SUPPLIED MATERIAL
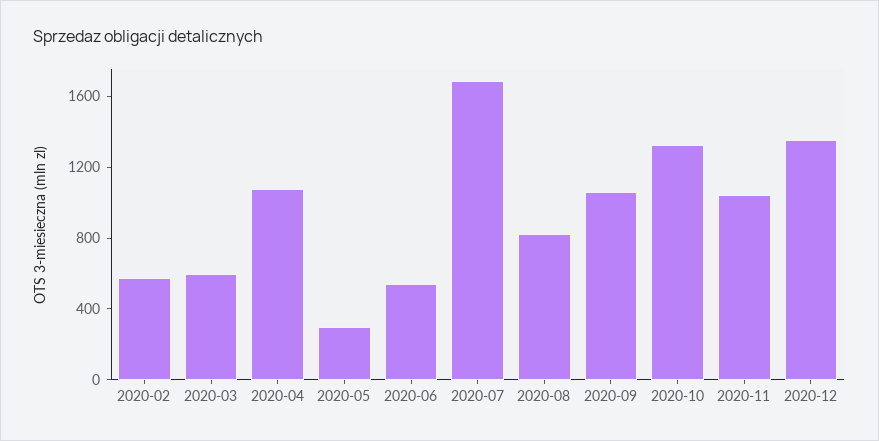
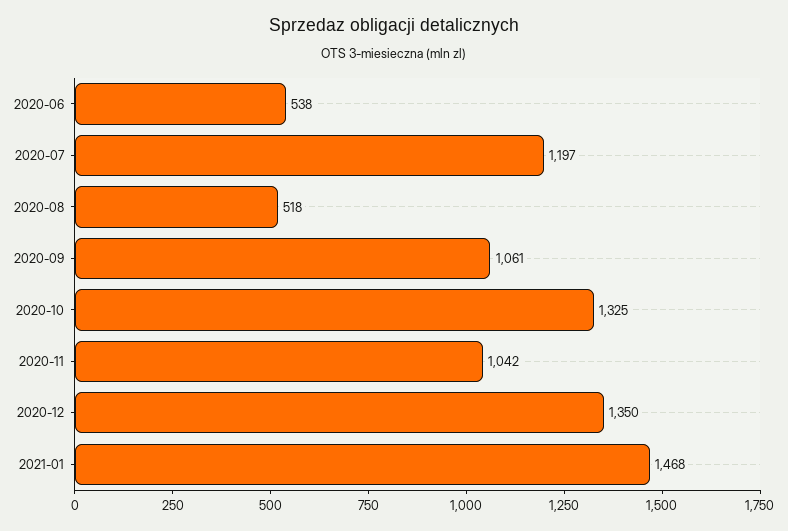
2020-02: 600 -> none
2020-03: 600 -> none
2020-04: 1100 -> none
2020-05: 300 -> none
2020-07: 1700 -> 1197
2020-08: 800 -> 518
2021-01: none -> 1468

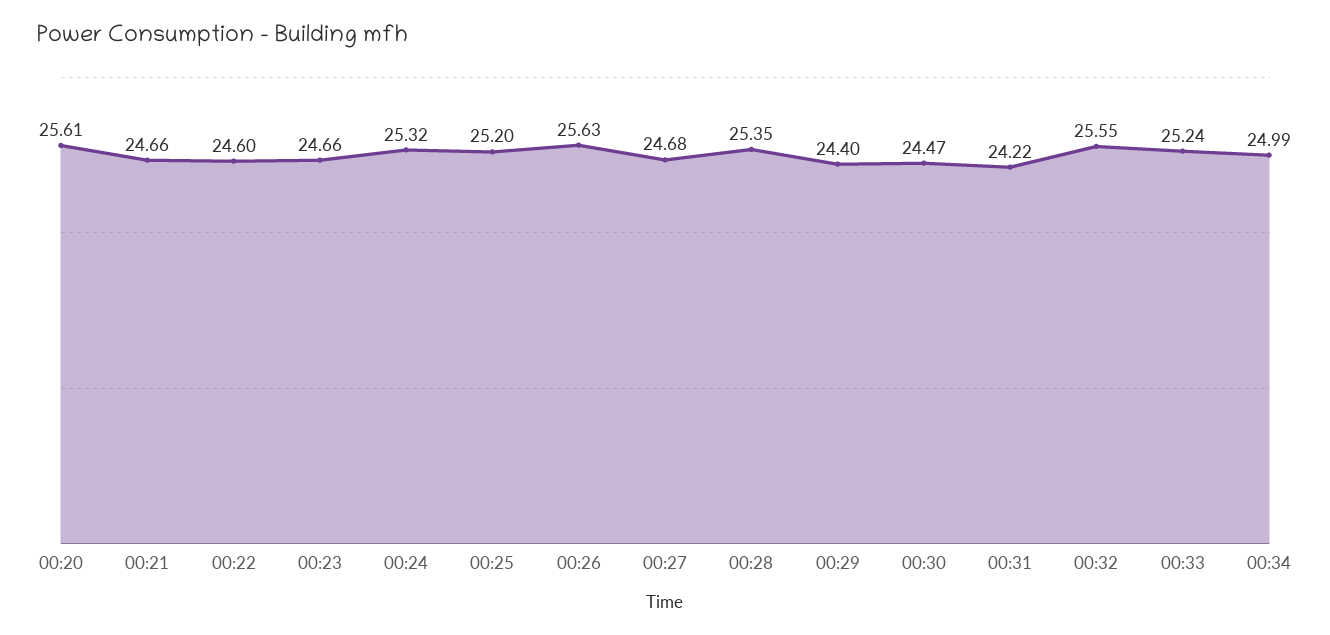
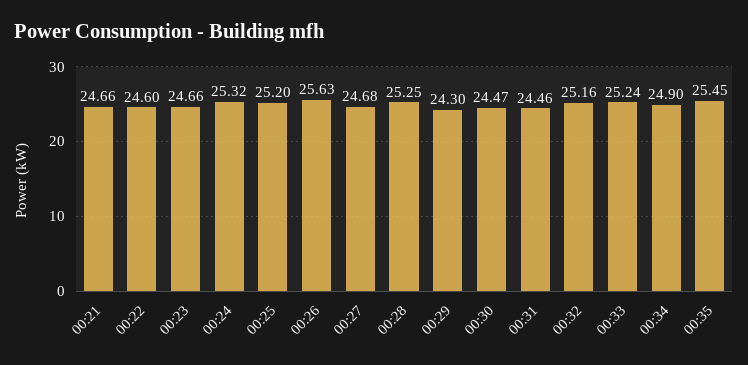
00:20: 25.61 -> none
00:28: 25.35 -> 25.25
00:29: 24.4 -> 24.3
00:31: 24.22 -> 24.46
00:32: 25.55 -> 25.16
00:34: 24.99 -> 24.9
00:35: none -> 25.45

PROBLEM STATEMENT
For each line in the data that holds the word "none", copy the line.

RESPONSE AREA
2020-02: 600 -> none
2020-03: 600 -> none
2020-04: 1100 -> none
2020-05: 300 -> none
2021-01: none -> 1468
00:20: 25.61 -> none
00:35: none -> 25.45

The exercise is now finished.